*** Opening of Records shown ***

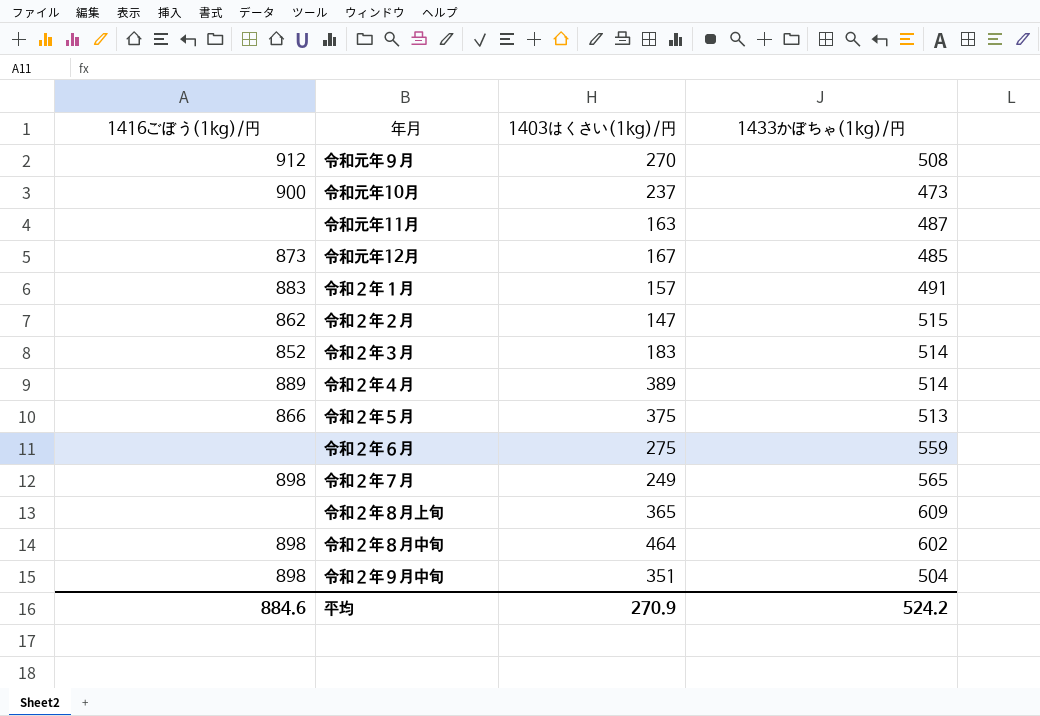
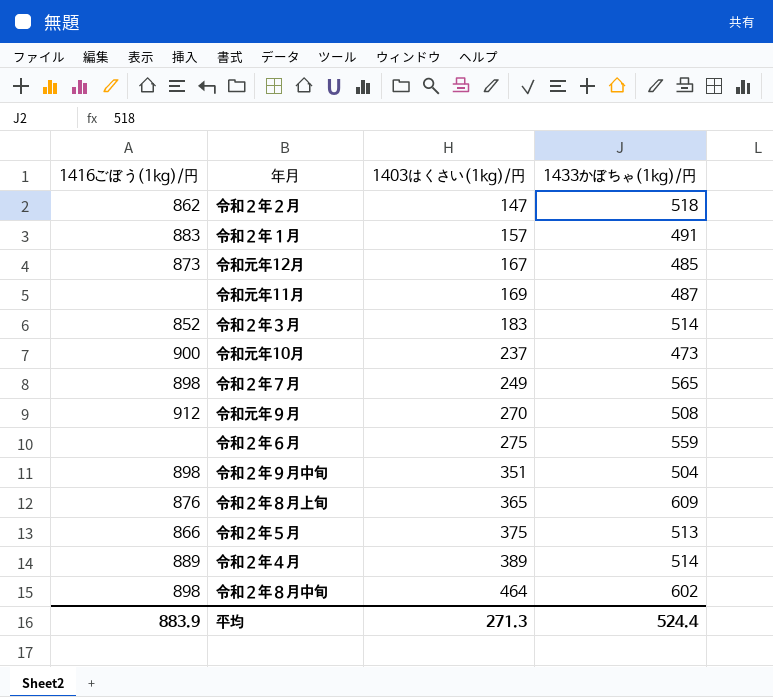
row order: none -> 1403はくさい(1kg)/円 ascending
令和２年２月 | 1433かぼちゃ(1kg)/円: 515 -> 518
令和元年11月 | 1403はくさい(1kg)/円: 163 -> 169
令和２年８月上旬 | 1416ごぼう(1kg)/円: none -> 876
平均 | 1416ごぼう(1kg)/円: 884.6 -> 883.9
平均 | 1403はくさい(1kg)/円: 270.9 -> 271.3
平均 | 1433かぼちゃ(1kg)/円: 524.2 -> 524.4

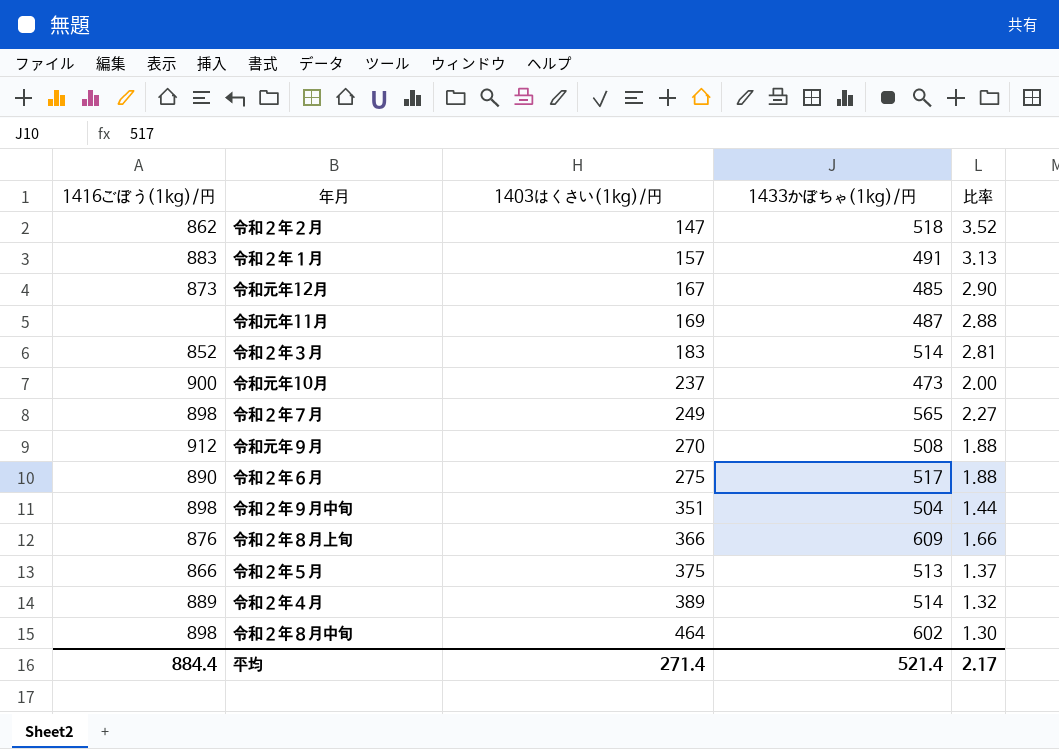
column 比率 | formula: none -> [1433かぼちゃ(1kg)/円] / [1403はくさい(1kg)/円]
令和２年６月 | 1416ごぼう(1kg)/円: none -> 890
令和２年６月 | 1433かぼちゃ(1kg)/円: 559 -> 517
令和２年８月上旬 | 1403はくさい(1kg)/円: 365 -> 366
平均 | 1416ごぼう(1kg)/円: 883.9 -> 884.4
平均 | 1403はくさい(1kg)/円: 271.3 -> 271.4
平均 | 1433かぼちゃ(1kg)/円: 524.4 -> 521.4

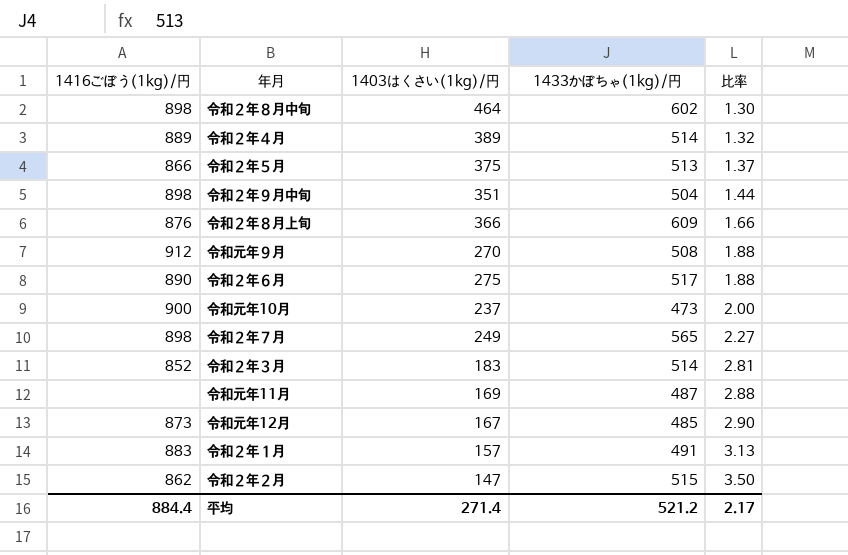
row order: 1403はくさい(1kg)/円 ascending -> 比率 ascending
令和２年２月 | 1433かぼちゃ(1kg)/円: 518 -> 515
令和２年２月 | 比率: 3.52 -> 3.50
平均 | 1433かぼちゃ(1kg)/円: 521.4 -> 521.2

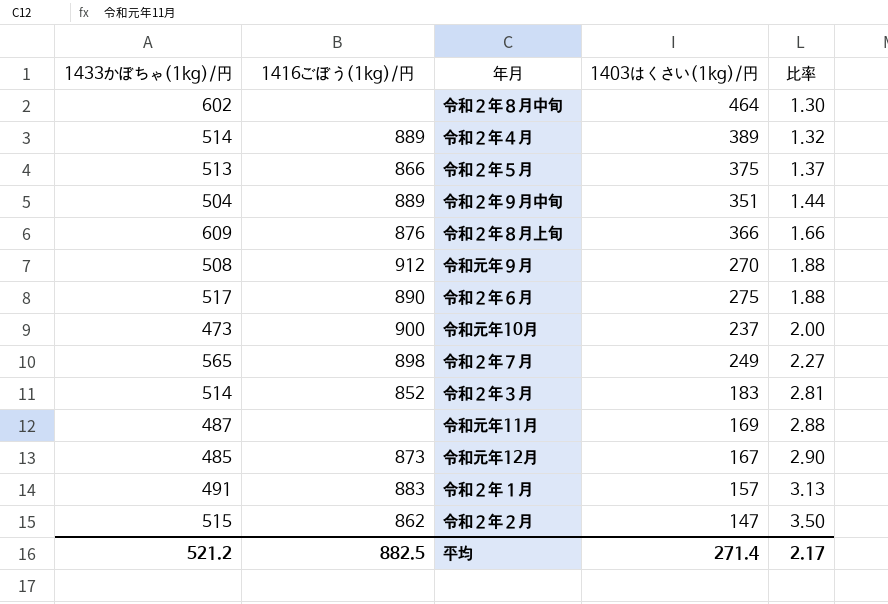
column 1433かぼちゃ(1kg)/円 | position: 4 -> 1
令和２年８月中旬 | 1416ごぼう(1kg)/円: 898 -> none
令和２年９月中旬 | 1416ごぼう(1kg)/円: 898 -> 889
平均 | 1416ごぼう(1kg)/円: 884.4 -> 882.5

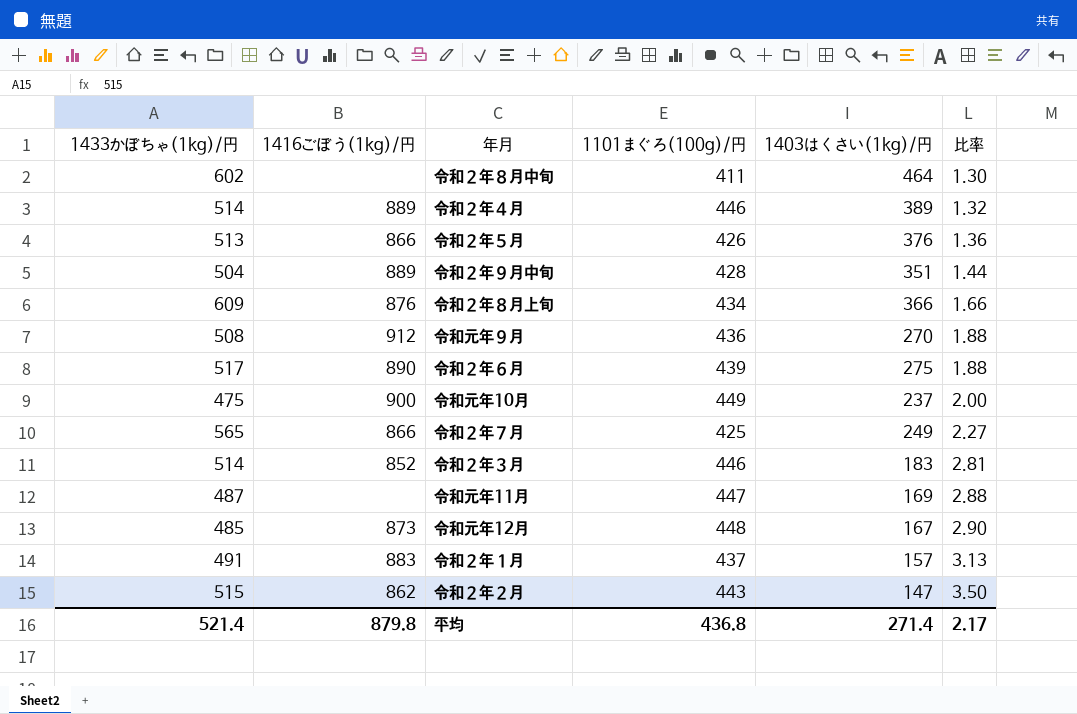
column 1101まぐろ(100g)/円 | position: none -> 4
令和２年５月 | 1403はくさい(1kg)/円: 375 -> 376
令和２年５月 | 比率: 1.37 -> 1.36
令和元年10月 | 1433かぼちゃ(1kg)/円: 473 -> 475
令和２年７月 | 1416ごぼう(1kg)/円: 898 -> 866
平均 | 1433かぼちゃ(1kg)/円: 521.2 -> 521.4
平均 | 1416ごぼう(1kg)/円: 882.5 -> 879.8

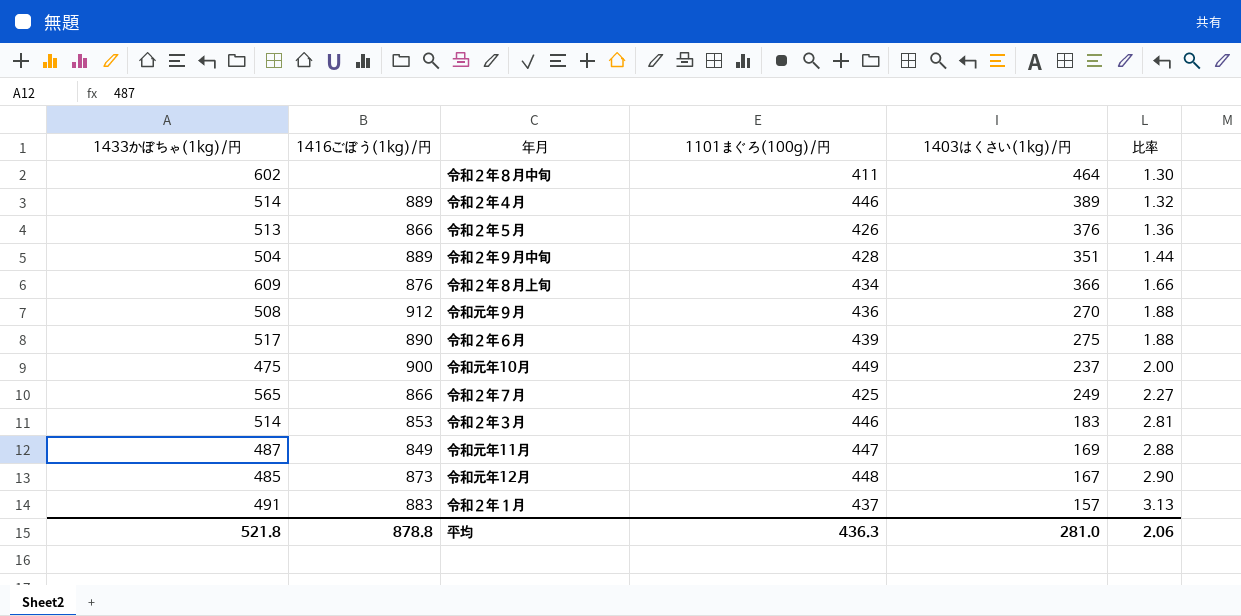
row 令和２年２月: 515 | 862 | 443 | 147 | 3.50 -> none
令和２年３月 | 1416ごぼう(1kg)/円: 852 -> 853
令和元年11月 | 1416ごぼう(1kg)/円: none -> 849
平均 | 1433かぼちゃ(1kg)/円: 521.4 -> 521.8
平均 | 1416ごぼう(1kg)/円: 879.8 -> 878.8
平均 | 1101まぐろ(100g)/円: 436.8 -> 436.3
平均 | 1403はくさい(1kg)/円: 271.4 -> 281.0
平均 | 比率: 2.17 -> 2.06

*** Close of Records shown ***

*Your assignment:*
Show every line of the records above that contains the word "column".

*Result of the task:*
column 比率 | formula: none -> [1433かぼちゃ(1kg)/円] / [1403はくさい(1kg)/円]
column 1433かぼちゃ(1kg)/円 | position: 4 -> 1
column 1101まぐろ(100g)/円 | position: none -> 4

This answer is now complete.